Из множества пептидов, обнаруженных в сетчатке разных животных, в сетчатке человека выявлен только нейропептид Y, соматостатин и субстанция Р, которые наряду с регулярными нейротрансмиттерами и нейрорегуляторами локализуются в различных амакриновых и ганглиозных клетках. Получены морфологические доказательства того, что два класса трансмиттеров — возбуждающие и тормозящие, названные ацетилхолином и ГАМК, содержатся в амакриновых клетках одного типа. Каковы их функциональные различия в нейрональной сети сетчатки еще предстоит понять.

Таким образом, нейроактивные вещества, обнаруженные в сетчатке (ацетилхолин, глутамат, ГАМК, глицин и допамин), являются трансмиттерами, которые взаимодействуют друг с другом, поэтому функция сетчатки зависит от их тонкого нейрохимического баланса. Некоторые лекарственные препараты, попадающие экзогенным путем в сетчатку, могут нарушать этот баланс, вследствие чего изменяется функция сетчатки.

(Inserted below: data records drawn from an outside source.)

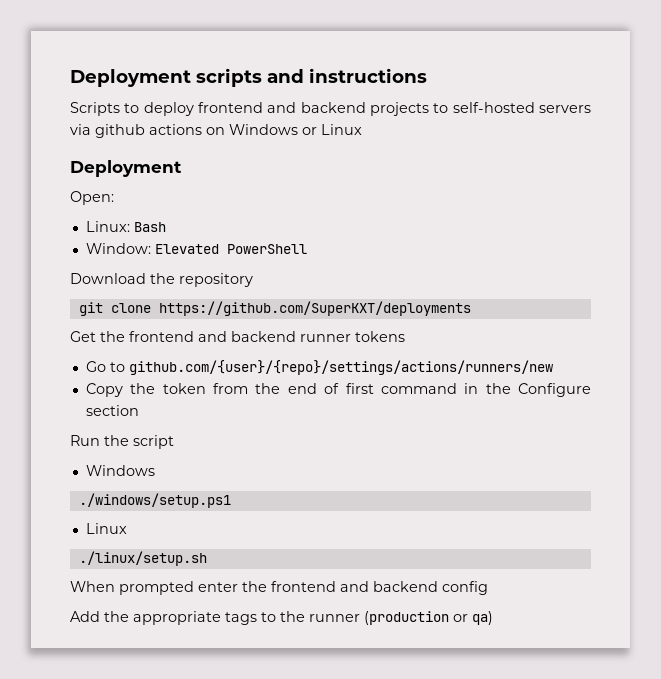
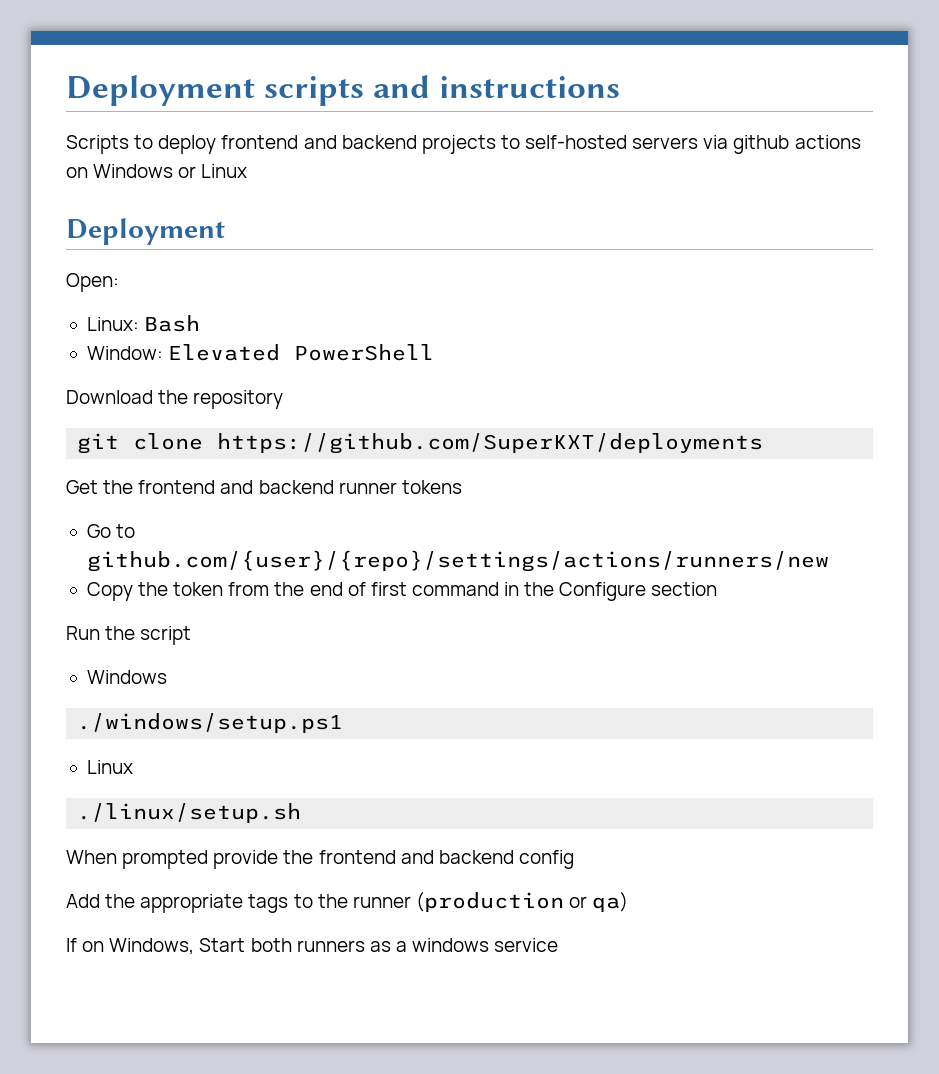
- When prompted enter the frontend and backend config
+ When prompted provide the frontend and backend config
+ If on Windows, Start both runners as a windows service

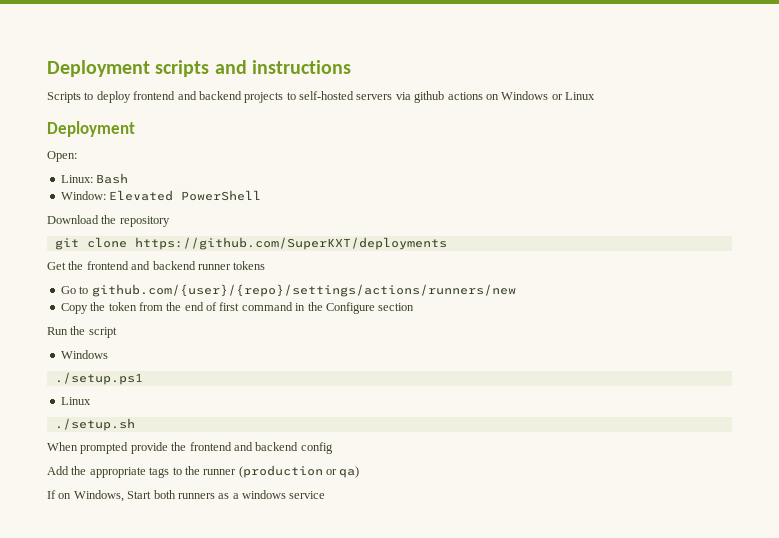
- ./windows/setup.ps1
+ ./setup.ps1
  Linux
- ./linux/setup.sh
+ ./setup.sh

Хорошо известно, что мелатонин и допамин регулируют обновление наружных сегментов фоторецепторов. В то же время нарушение фагоцитарной функции пигментного эпителия является причиной дегенерации сетчатки. Возникновение дисбаланса между мелатонином и допамином может быть одним из факторов, приводящих к развитию дистрофического процесса в сетчатке, пигментному ретиниту, ретинопатиям лекарственного происхождения. Эти факторы предопределяют новые подходы к терапевтическому лечению некоторых видов дистрофий. Так, после длительной аппликации агониста допамина D2-бромокриптина крысам с дистрофией сетчатки отмечалось значительное увеличение амплитуды ЭРГ, при нарастании интенсивности стимулирующего света, по сравнению с контрольной группой. В то же время, у нормальных гетерозигот после лечения бромокрипином отмечено значительное снижение амплитуды ЭРГ по сравнению с таковой в контрольной группе. Эти данные согласуются с представлением о том, что D2-допаминрецепторный механизм способствует длительной адаптации к свету, a D2-агонист обладает защитным свойством против длительного светового повреждения. В многочисленных работах показана роль допаминовых механизмов в изменении функции сетчатки при болезни Паркинсона, ретинопатии лекарственного происхождения (меллериловые, фенотиазиновые), побочных действиях лекарственных препаратов. Тиоридазин и фенотиазин, являющиеся агонистами допамина, широко используются в психиатрической практике. Эти препараты связывают мелатонин в пигментном эпителии и могут в течение длительного времени оставаться в клетках. На фоне применения этих препаратов возникает пигментная ретинопатия, по клиническому течению сходная с наследственной формой. Хотя механизм развития этих лекарственных ретинопатии до конца неясен, очевидно токсическое воздействие антагонистов допамина на синтез мелатонина, которое приводит к нарушению отторжения дисков и фагоцитоза. Не исключено, что точная циклическая модуляция мелатонина и допамина с соответствующими системами связи в определенных слоях сетчатки может оказывать лечебное действие [Hankins M.W., 1993; Ikeda H., 1993]. На крысах KCS с пигментным ретинитом была подтверждена связь допамина с функциональными нарушениями, сопровождавшимися высоким содержанием мелатонина, который тормозил освобождение ретинального допамина.